Sarah Godlewski Paves the Way for Parenthood in Office

By Katy Macek | Interviewed by Marni Mcentee | Photographed by Kaia Calhoun

As the Wisconsin State Treasurer prepares for maternity leave at the end of 2019, she isn’t only thinking of her personal life. She’s setting the bar for how all constitutional officers after her will be able to take paid maternity or paternity leave.

Winding down her first year of office, Eau Claire native Sarah Godlewski is the first constitutional officer in Wisconsin to have a baby on the job. The Family Medical Leave Act, which provides guidelines for expecting women, doesn’t cover elected officials.

“I want to make sure I set a really good model so the next woman—or even dad—knows how to navigate this,” Godlewski says. “Because it’s not an issue of if this happens again. It’s more about when it happens.”

She and her team are working with a lawyer to outline policies and planning for her to take off December and return in 2020. Meanwhile, she’s got big plans to support women-owned businesses, return funds to taxpayers and turn the treasurer position back into the financial authority it once was.

Godlewski is a fifth-generation Wisconsinite, but it was her journey around the country that landed her in the state treasury.

Godlewski lived in Eau Claire until she attended George Mason University in Fairfax, Va., where she completed her undergraduate degree in peace and conflict resolution.

At 22 years old, she found herself the youngest woman working for the undersecretary at the Pentagon. She stayed for almost a decade, ending at the Office of the Secretary of Defense.

Godlewski also worked with UNICEF, which is where she met her husband, and co-founded MaSa, which invested in companies focused on making a positive environmental impact. Around four years ago, she co-founded WE Capital, an investment fund that invests in women-owned businesses.

That’s where she met Jenny Abramson, who runs venture capital firm Rethink Impact. It invests in female leaders in technology, including WE Capital. Abramson is excited to see where Godlewski takes the treasurer’s position. “While we’re breaking down barriers in the venture capital space, Sarah’s doing that as well in office,” she says. Godlewski never intended to be state treasurer, but when she moved back to Wisconsin in 2015, she saw small businesses she loved suffering. “The Wisconsin I grew up in was not the Wisconsin I was seeing, and it made me really sad,” she says.

Motivated to help, she started re- searching and learned other states’ treasurers were helping small businesses by partnering with local banks. She wanted to help Wisconsin’s treasurer do this. So she called … and no one answered.
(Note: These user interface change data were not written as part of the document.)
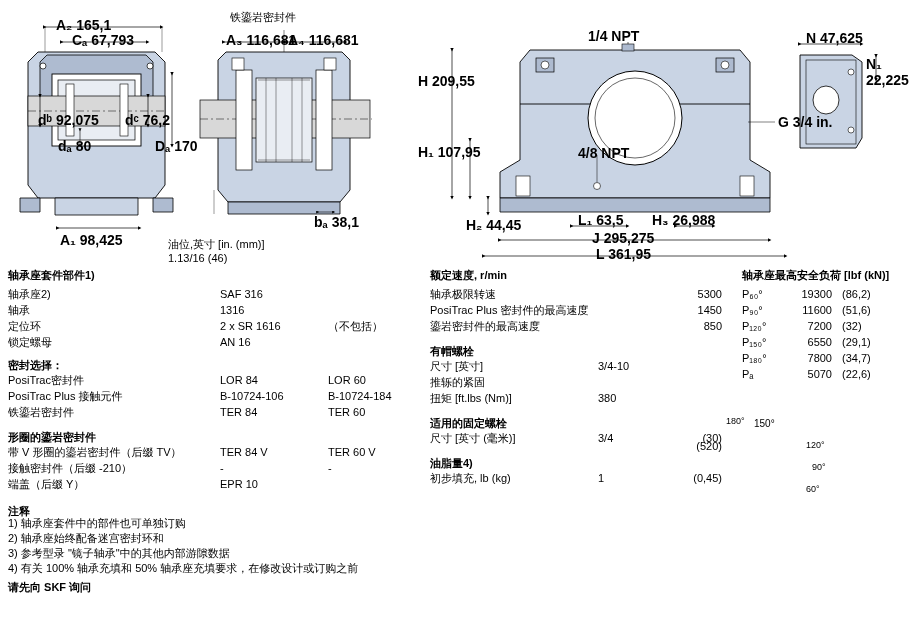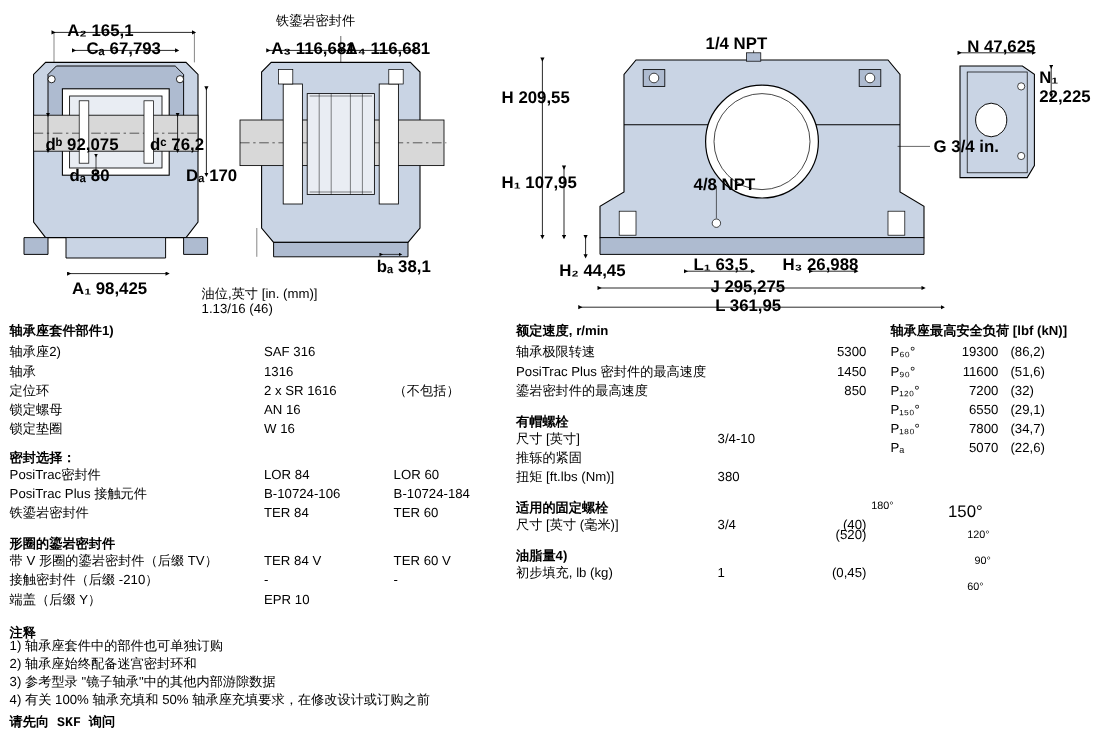"锁定垫圈" div.row { html: <div> <span>锁定垫圈</span> <span>W 16</span> <span></span> </div> -> none }
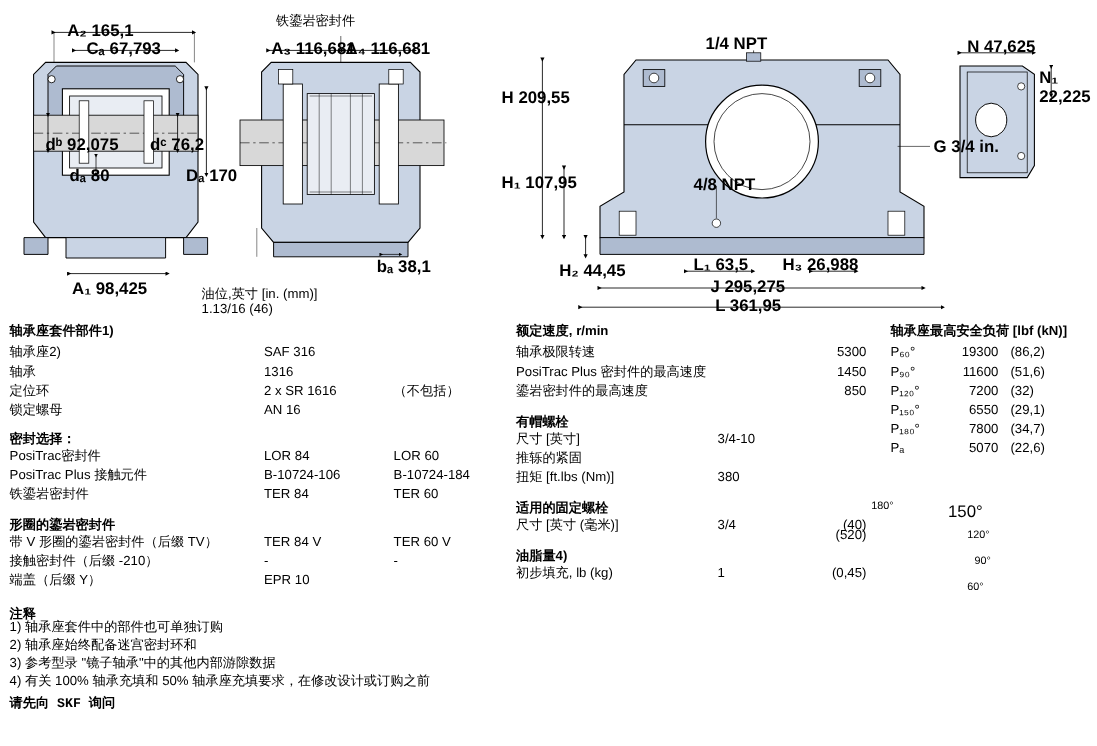"150°" div { font-size: 14px -> 10px; left: 790px -> 754px }
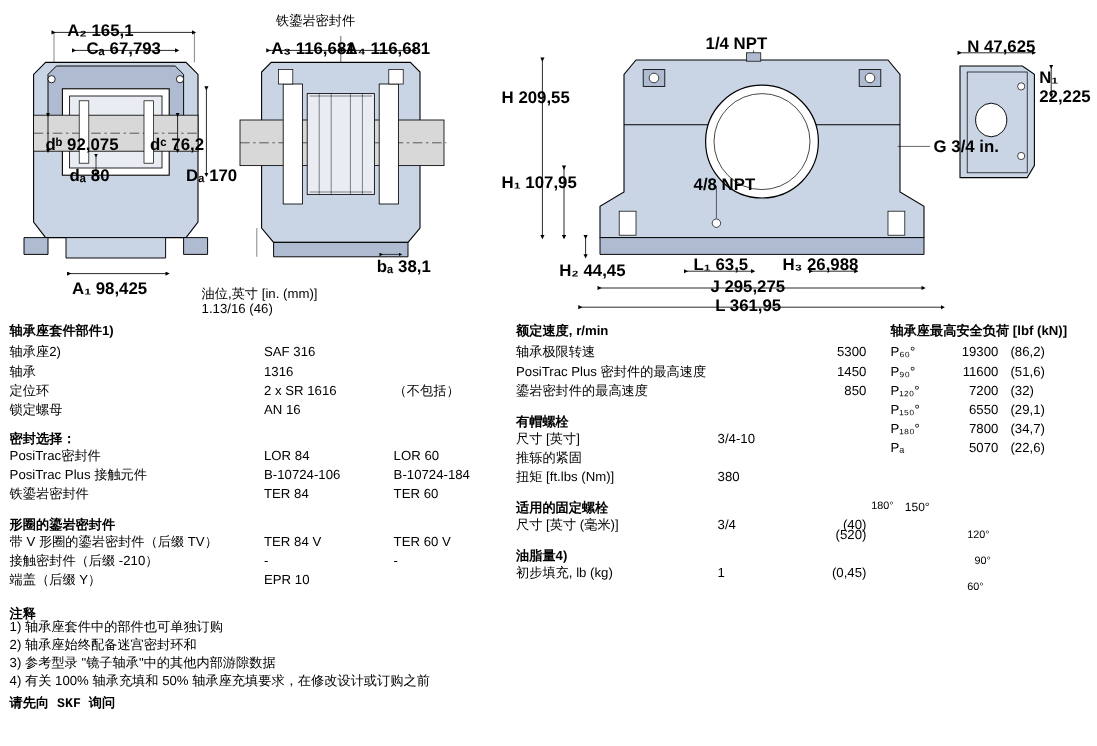"(40)" span.v2 { text: 40 -> 30 }
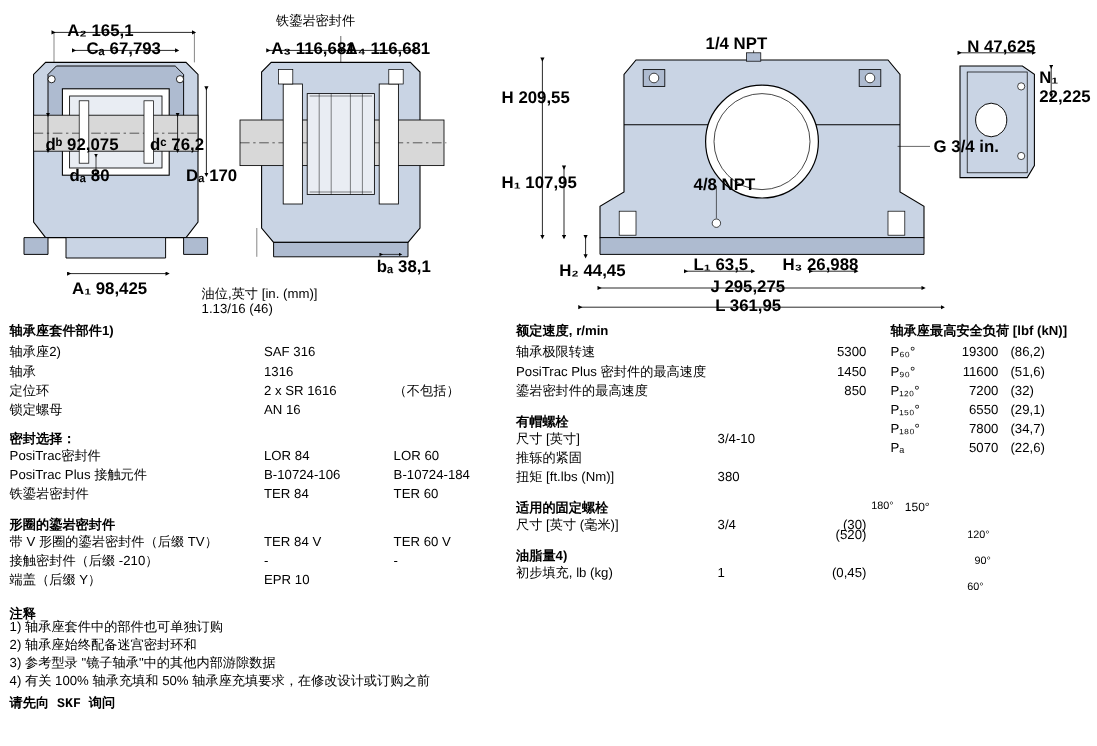"请先向 SKF 询问" .bold { font-family: Liberation Mono, monospace -> none }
“Come to find out, the person in the position was actively trying to remove the office, and I just didn’t think we wanted to lose our chief financial officer,” she says.

She found herself cofounder of a bi-partisan ballot committee to save the treasurer’s office. Voters saved the position with a 61.75% majority in April 2018.

Teri Jacobson, Kenosha County treasurer, has served 16 years in a county treasurer role, and says she has been impressed with all her interactions with Godlewski.

“Sarah has brought a level of energy and insight that we haven’t seen in the state treasurer’s office in a long time,” Jacobson says. “It’s a breath of fresh air to see someone so genuinely excited to serve the people of Wisconsin to the best of her ability.”

Godlewski has returned more than $200,000 in unclaimed property—when employees don’t claim their funds and the money is returned to the state—to taxpayers, mostly with nonprofit organizations and local government entities.

With a baby on the way, she wants to show you can raise a family and be an elected official. She worries women think too much about the reasons they aren’t “ready.” But she knows they are.

“Following through, being authentic and representing your communities—I think women worry that’s not enough,” she says. “And it is. That’s what an elected official should be.”